**TASK ITEM:** Below are some records. Return exactly the lines from the one containing "(246, 1098) none -> (225, 1560) //" through the one containing "(452, 1257) none", both included, and only those.

**DATA TO PROCESS:**
__________________________________________________
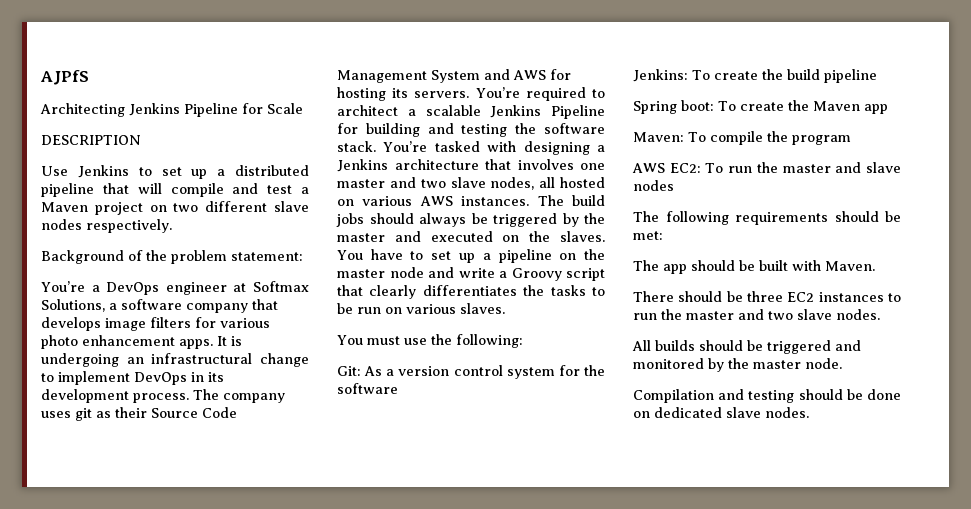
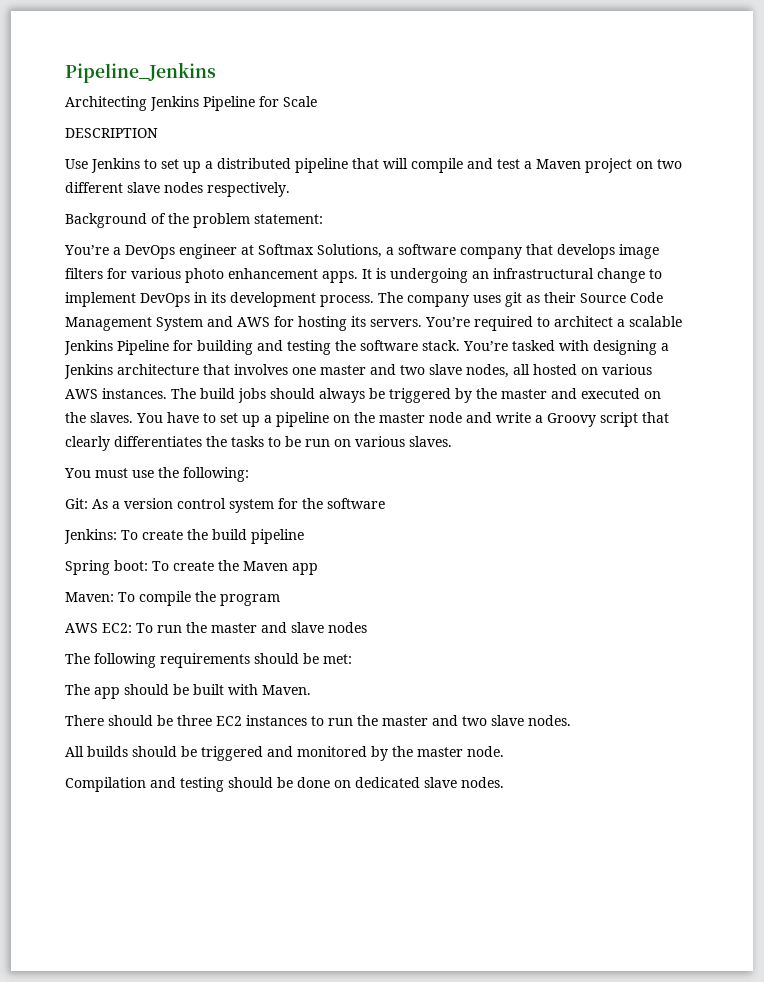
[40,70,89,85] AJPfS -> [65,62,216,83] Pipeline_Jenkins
__________________________________________________
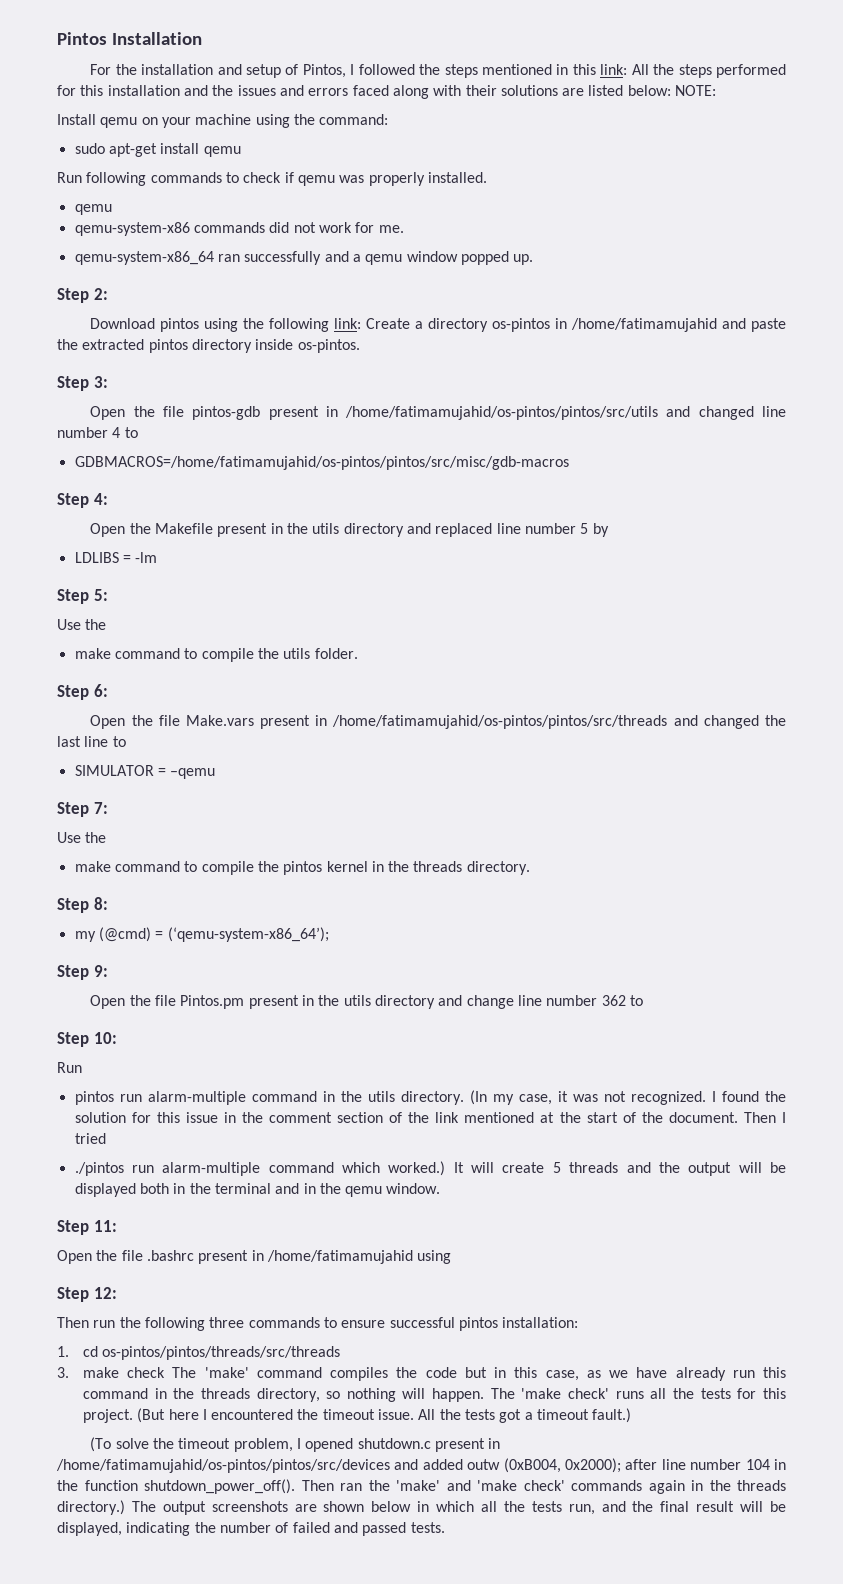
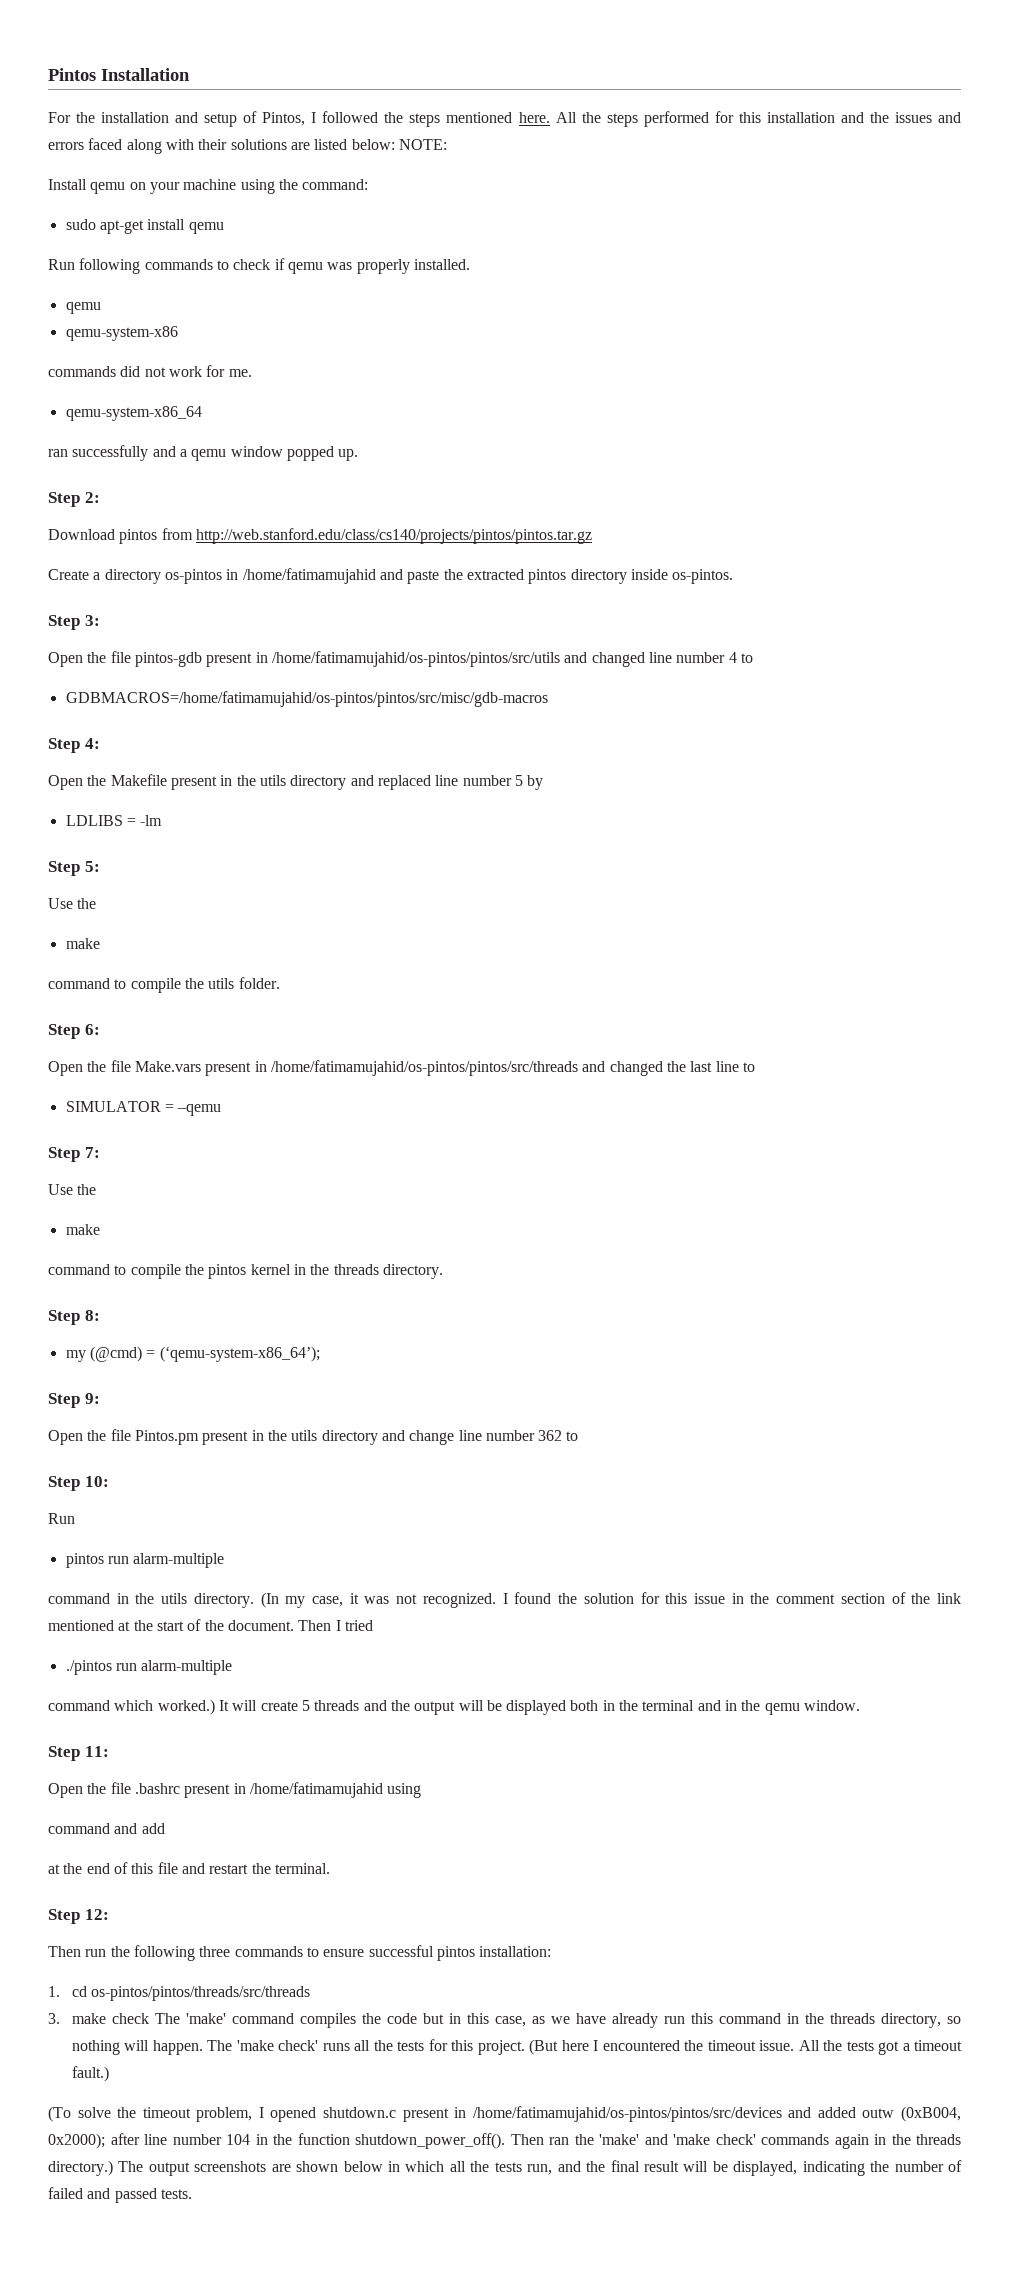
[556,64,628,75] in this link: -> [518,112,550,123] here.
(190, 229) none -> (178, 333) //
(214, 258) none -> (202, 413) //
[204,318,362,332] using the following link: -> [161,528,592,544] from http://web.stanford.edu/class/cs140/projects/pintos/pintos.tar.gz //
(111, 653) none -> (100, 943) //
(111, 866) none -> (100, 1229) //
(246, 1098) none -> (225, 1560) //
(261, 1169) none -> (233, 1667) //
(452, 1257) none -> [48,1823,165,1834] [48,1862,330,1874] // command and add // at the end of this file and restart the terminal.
__________________________________________________
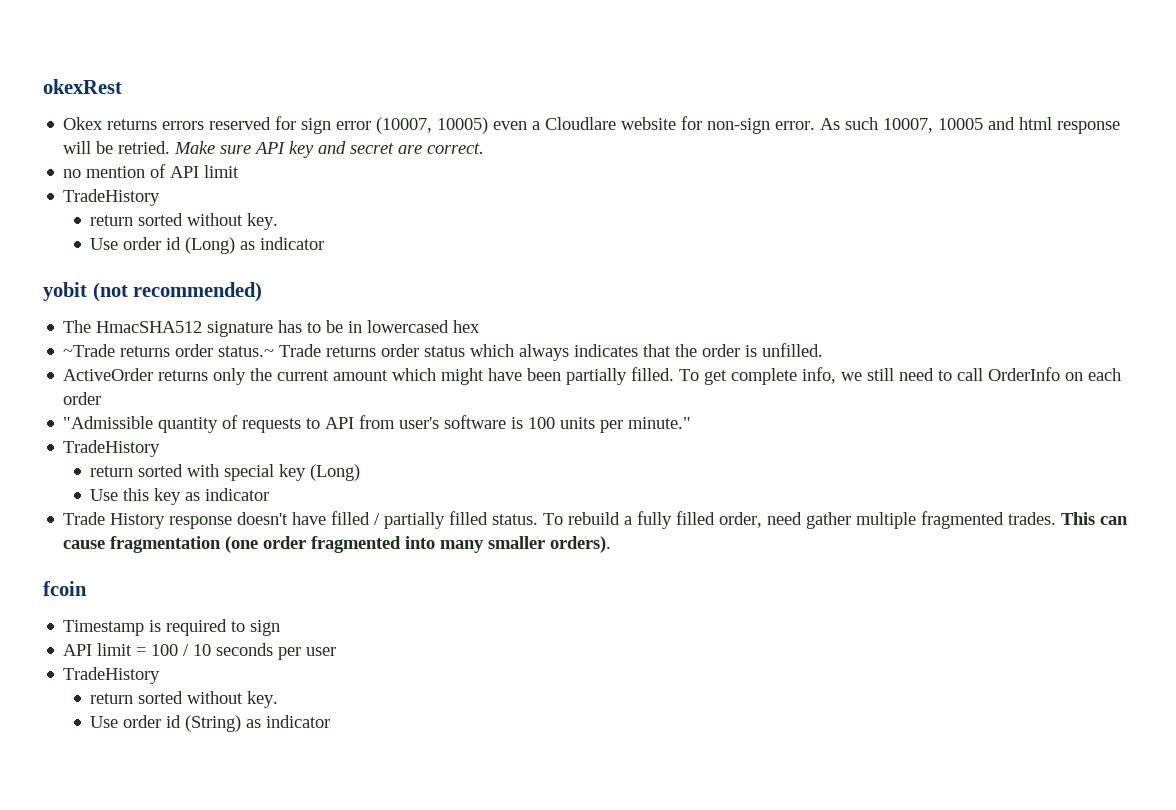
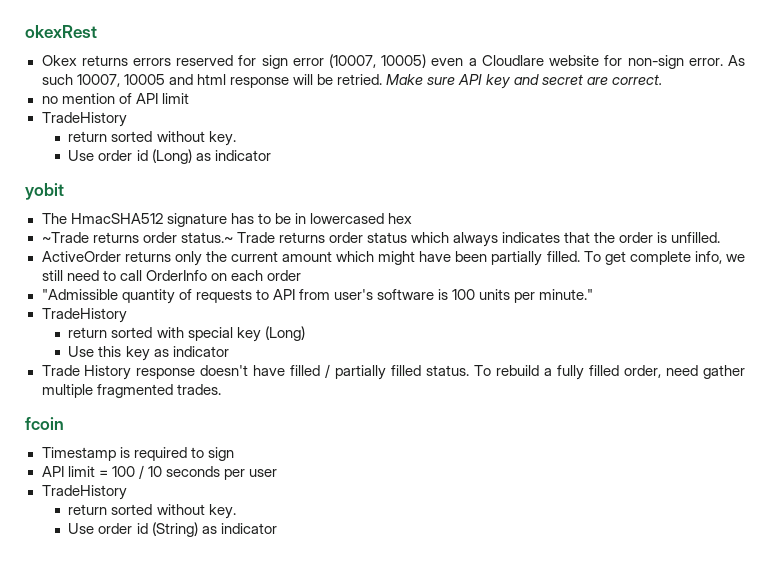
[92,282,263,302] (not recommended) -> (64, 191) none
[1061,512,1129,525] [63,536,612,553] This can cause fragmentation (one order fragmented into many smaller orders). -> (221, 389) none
__________________________________________________
**TASK RESULT:**
(246, 1098) none -> (225, 1560) //
(261, 1169) none -> (233, 1667) //
(452, 1257) none -> [48,1823,165,1834] [48,1862,330,1874] // command and add // at the end of this file and restart the terminal.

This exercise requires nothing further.